Policja nie nagłaśniała tej sprawy. Zdarzenie miało miejsce we wtorek 23 lutego w Terespolu Pomorskim (gmina Świecie). Około godz. 12.00 do dzielnicowego, który wykonywał swoje obowiązki, podszedł mężczyzna i z całych sił uderzył go w twarz. Policjant upadł na ziemię.
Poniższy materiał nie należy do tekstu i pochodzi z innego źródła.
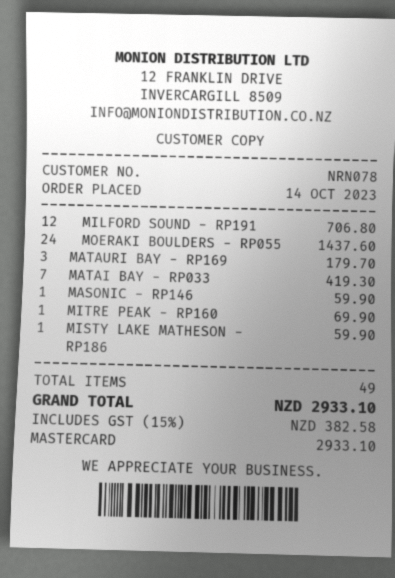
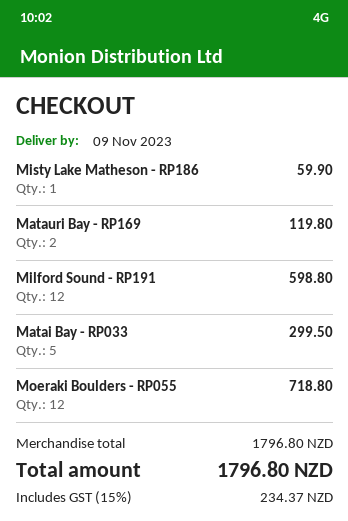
MILFORD SOUND - RP191: 12 for 706.80 -> 12 for 598.80
MOERAKI BOULDERS - RP055: 24 for 1437.60 -> 12 for 718.80
MATAURI BAY - RP169: 3 for 179.70 -> 2 for 119.80
MATAI BAY - RP033: 7 for 419.30 -> 5 for 299.50
MASONIC - RP146: 1 for 59.90 -> none
MITRE PEAK - RP160: 1 for 69.90 -> none
tax: 15% = 382.58 -> 15% = 234.37
total: 2933.10 -> 1796.80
- Funkcjonariusz nie znał osobiście sprawcy napadu, nie było też między nimi żadnego zatargu - podkreśla sierż. szt. Damian Ejankowski, pełniący obowiązki oficera prasowego Komendy Powiatowej Policji w Świeciu. - Nie wiadomo, jak wytłumaczyć ten niespodziewany przypływ agresji w stosunku do dzielnicowego.
REKLAMA
Po zajściu policjant trafił do szpitala, z którego już wyszedł. Nadal jednak przebywa na zwolnieniu lekarskim. Na razie nie wiadomo, kiedy wróci do pracy.
34-letni mieszkaniec Terespola usłyszał zarzut stosowania przemocy w celu zmuszenia funkcjonariusza publicznego do przedsięwzięcia lub zaniechania prawnej czynności służbowej. Grozi mu za to nawet pięć lat więzienia.